* Data shown *
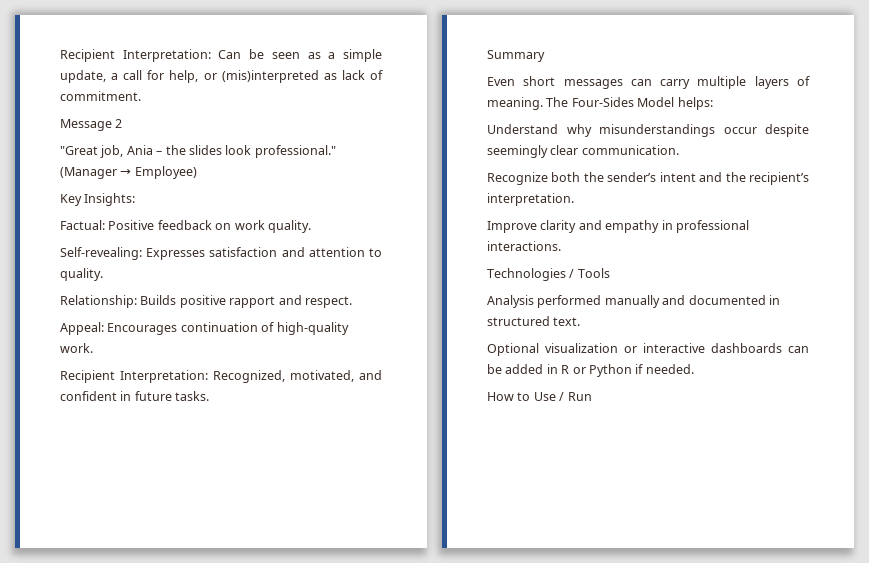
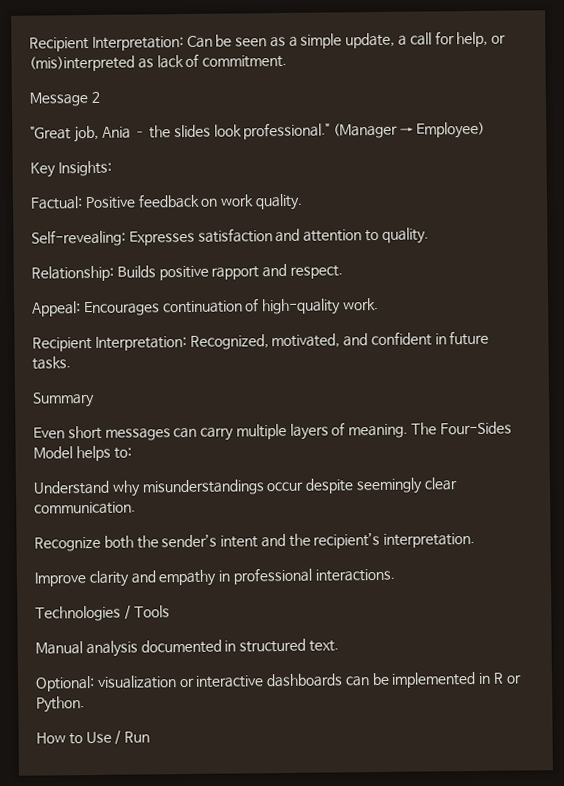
- The Four-Sides Model helps:
+ The Four-Sides Model helps to:
- Analysis performed manually and documented in structured text.
+ Manual analysis documented in structured text.
- Optional visualization or interactive dashboards can be added in R or Python if needed.
+ Optional: visualization or interactive dashboards can be implemented in R or Python.

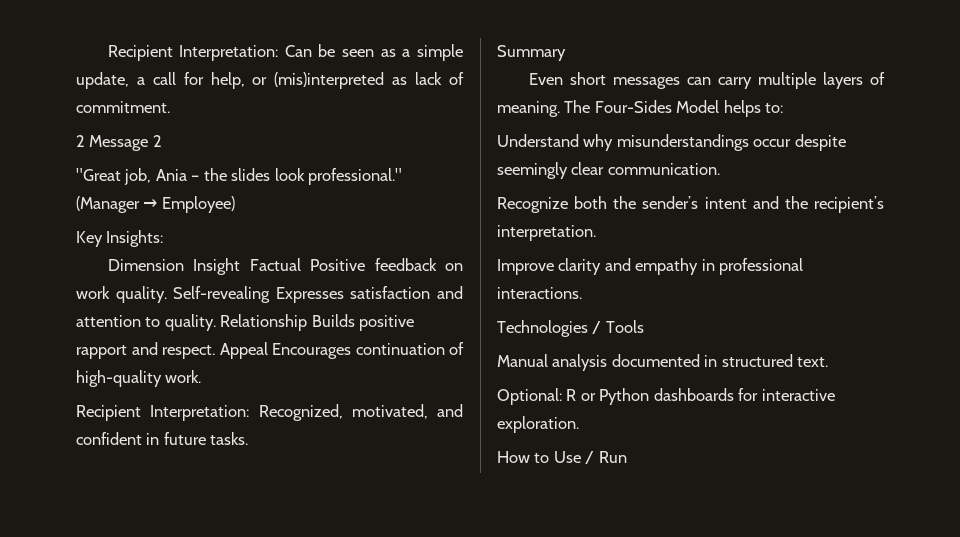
- Message 2
+ 2 Message 2
- Factual: Positive feedback on work quality.
- Self-revealing: Expresses satisfaction and attention to quality.
- Relationship: Builds positive rapport and respect.
- Appeal: Encourages continuation of high-quality work.
+ Dimension Insight Factual Positive feedback on work quality. Self-revealing Expresses satisfaction and attention to quality. Relationship Builds positive rapport and respect. Appeal Encourages continuation of high-quality work.
- Optional: visualization or interactive dashboards can be implemented in R or Python.
+ Optional: R or Python dashboards for interactive exploration.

* Task prompt *
Lines containing the word "Sides": copy each of them from the material.

* Task output *
- The Four-Sides Model helps:
+ The Four-Sides Model helps to:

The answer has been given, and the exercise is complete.